Medical Statistics, Faculty of Health: Medicine, Dentistry and Human Sciences, University of Plymouth, Room N15, ITTC Building 1, Plymouth Science Park, Plymouth, Devon, PL6 8BX, UK.
NIHR ARC South West Peninsula (PenARC), College of Medicine and Health, University of Exeter, Exeter, Devon, UK.
Syst Rev. 2021 Mar 31;10(1):91. doi: 10.1186/s13643-021-01637-1.
In a cluster randomised controlled trial (CRCT), randomisation units are "clusters" such as schools or GP practices. This has methodological implications for study design and statistical analysis, since clustering often leads to correlation between observations which, if not accounted for, can lead to spurious conclusions of efficacy/effectiveness. Bayesian methodology offers a flexible, intuitive framework to deal with such issues, but its use within CRCT design and analysis appears limited. This review aims to explore and quantify the use of Bayesian methodology in the design and analysis of CRCTs, and appraise the quality of reporting against CONSORT guidelines.
We sought to identify all reported/published CRCTs that incorporated Bayesian methodology and papers reporting development of new Bayesian methodology in this context, without restriction on publication date or location. We searched Medline and Embase and the Cochrane Central Register of Controlled Trials (CENTRAL). Reporting quality metrics according to the CONSORT extension for CRCTs were collected, as well as demographic data, type and nature of Bayesian methodology used, journal endorsement of CONSORT guidelines, and statistician involvement.

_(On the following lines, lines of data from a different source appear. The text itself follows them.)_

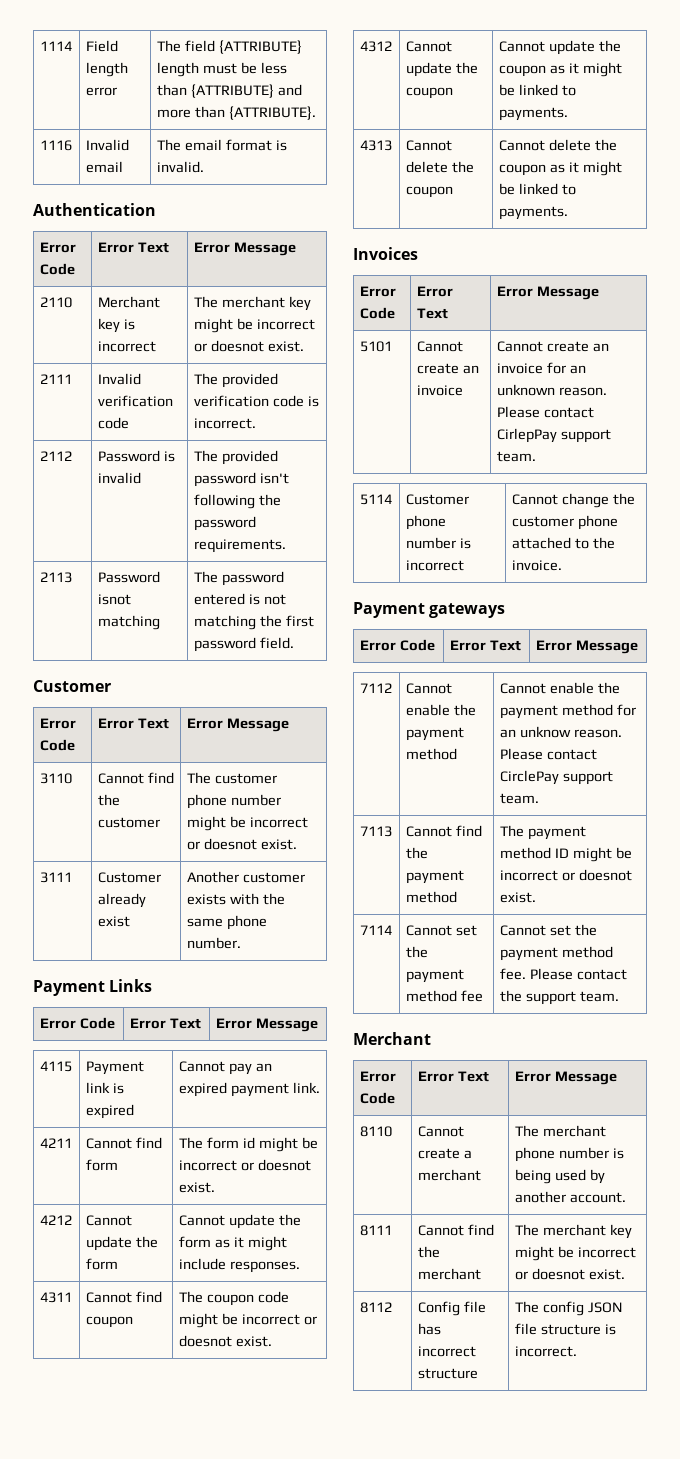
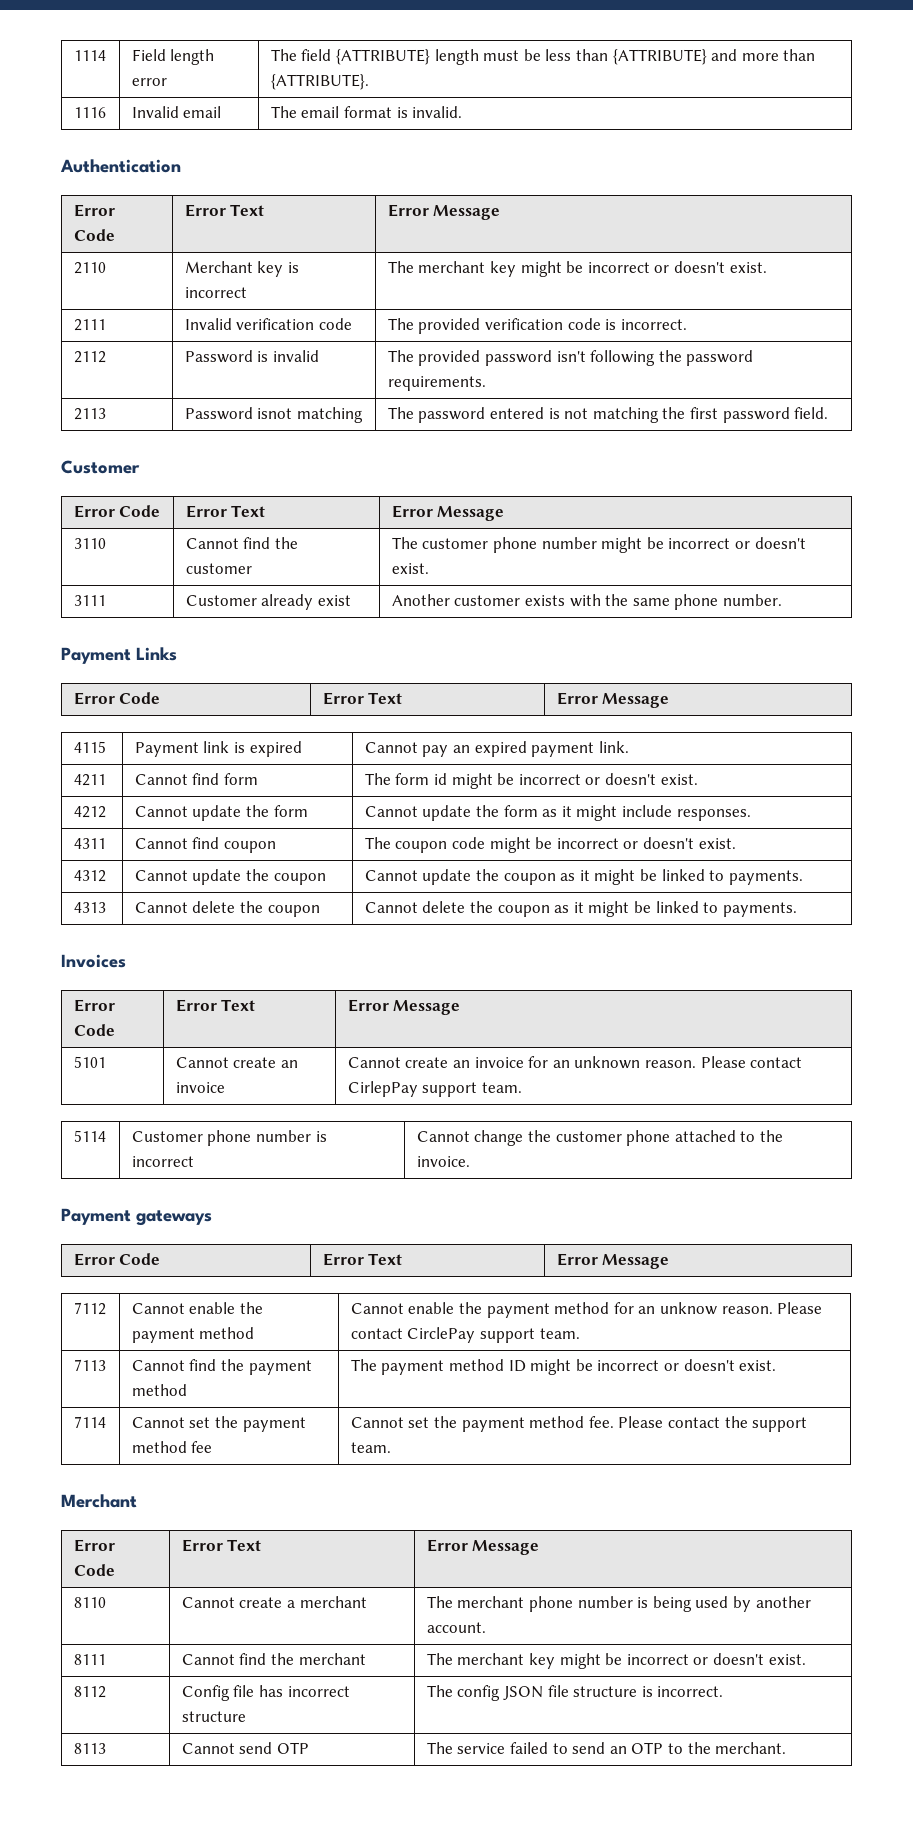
- 2110 | Merchant key is incorrect | The merchant key might be incorrect or doesnot exist.
+ 2110 | Merchant key is incorrect | The merchant key might be incorrect or doesn't exist.
- 3110 | Cannot find the customer | The customer phone number might be incorrect or doesnot exist.
+ 3110 | Cannot find the customer | The customer phone number might be incorrect or doesn't exist.
- 4211 | Cannot find form | The form id might be incorrect or doesnot exist.
+ 4211 | Cannot find form | The form id might be incorrect or doesn't exist.
- 4311 | Cannot find coupon | The coupon code might be incorrect or doesnot exist.
+ 4311 | Cannot find coupon | The coupon code might be incorrect or doesn't exist.
- 7113 | Cannot find the payment method | The payment method ID might be incorrect or doesnot exist.
+ 7113 | Cannot find the payment method | The payment method ID might be incorrect or doesn't exist.
- 8111 | Cannot find the merchant | The merchant key might be incorrect or doesnot exist.
+ 8111 | Cannot find the merchant | The merchant key might be incorrect or doesn't exist.
+ 8113 | Cannot send OTP | The service failed to send an OTP to the merchant.

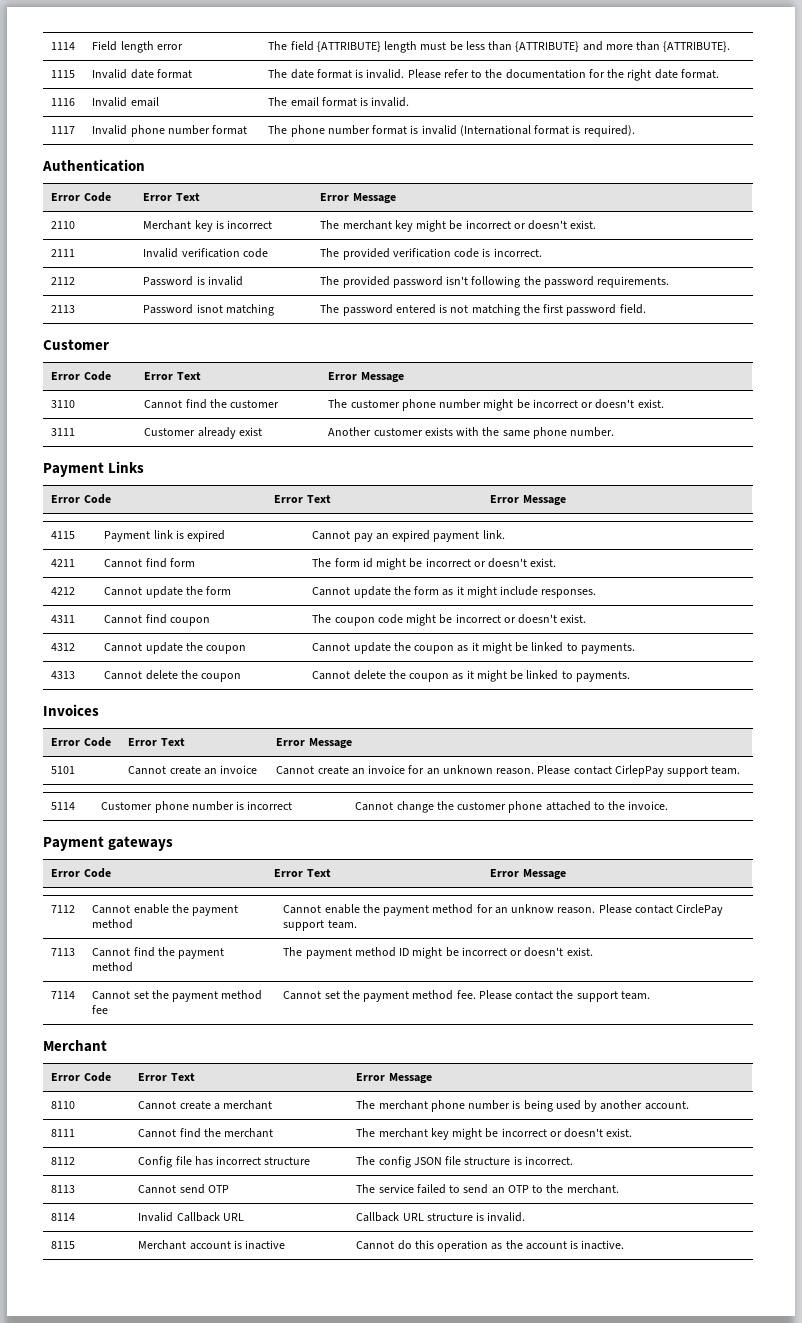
+ 1115 | Invalid date format | The date format is invalid. Please refer to the documentation for the right date format.
+ 1117 | Invalid phone number format | The phone number format is invalid (International format is required).
+ 8114 | Invalid Callback URL | Callback URL structure is invalid.
+ 8115 | Merchant account is inactive | Cannot do this operation as the account is inactive.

Twenty-seven publications were included, six from an additional hand search. Eleven (40.7%) were reports of CRCT results: seven (25.9%) were primary results papers and four (14.8%) reported secondary results. Thirteen papers (48.1%) reported Bayesian methodological developments, the remaining three (11.1%) compared different methods. Four (57.1%) of the primary results papers described the method of sample size calculation; none clearly accounted for clustering. Six (85.7%) clearly accounted for clustering in the analysis. All results papers reported use of Bayesian methods in the analysis but none in the design or sample size calculation.
The popularity of the CRCT design has increased rapidly in the last twenty years but this has not been mirrored by an uptake of Bayesian methodology in this context. Of studies using Bayesian methodology, there were some differences in reporting quality compared to CRCTs in general, but this study provided insufficient data to draw firm conclusions. There is an opportunity to further develop Bayesian methodology for the design and analysis of CRCTs in order to expand the accessibility, availability, and, ultimately, use of this approach.
在一项整群随机对照试验(CRCT)中,随机单位为“群组”,如学校或全科医生诊所。这对研究设计和统计分析具有方法学意义,因为聚类通常会导致观察结果之间的相关性,如果不加以考虑,可能会导致关于疗效/有效性的虚假结论。贝叶斯方法为处理此类问题提供了一个灵活、直观的框架,但它在 CRCT 设计和分析中的应用似乎有限。本综述旨在探讨和量化贝叶斯方法在 CRCT 设计和分析中的应用,并根据 CONSORT 指南评估报告的质量。
我们试图确定所有纳入贝叶斯方法的报告/已发表的 CRCT 以及在此背景下报告新贝叶斯方法开发的论文,不限制发表日期或地点。我们搜索了 Medline 和 Embase 以及 Cochrane 中央对照试验注册中心(CENTRAL)。收集了根据 CONSORT 扩展版用于 CRCT 的报告质量指标,以及人口统计学数据、使用的贝叶斯方法的类型和性质、期刊对 CONSORT 指南的认可以及统计员的参与情况。
共纳入 27 篇文献,另外通过手工搜索增加了 6 篇。其中 11 篇(40.7%)为 CRCT 结果报告:7 篇(25.9%)为主要结果论文,4 篇(14.8%)为次要结果论文。13 篇论文(48.1%)报告了贝叶斯方法的发展,其余 3 篇(11.1%)比较了不同的方法。4 篇(57.1%)主要结果论文描述了样本量计算方法;没有明确考虑聚类。6 篇(85.7%)在分析中明确考虑了聚类。所有结果论文都报告了在分析中使用了贝叶斯方法,但在设计或样本量计算中没有使用。
在过去的二十年中,CRCT 设计的普及速度迅速加快,但在这种情况下,贝叶斯方法的应用并没有与之相匹配。使用贝叶斯方法的研究在报告质量上与一般的 CRCT 相比存在一些差异,但本研究提供的数据不足以得出明确的结论。有机会进一步发展贝叶斯方法用于 CRCT 的设计和分析,以扩大这种方法的可及性、可用性,并最终加以应用。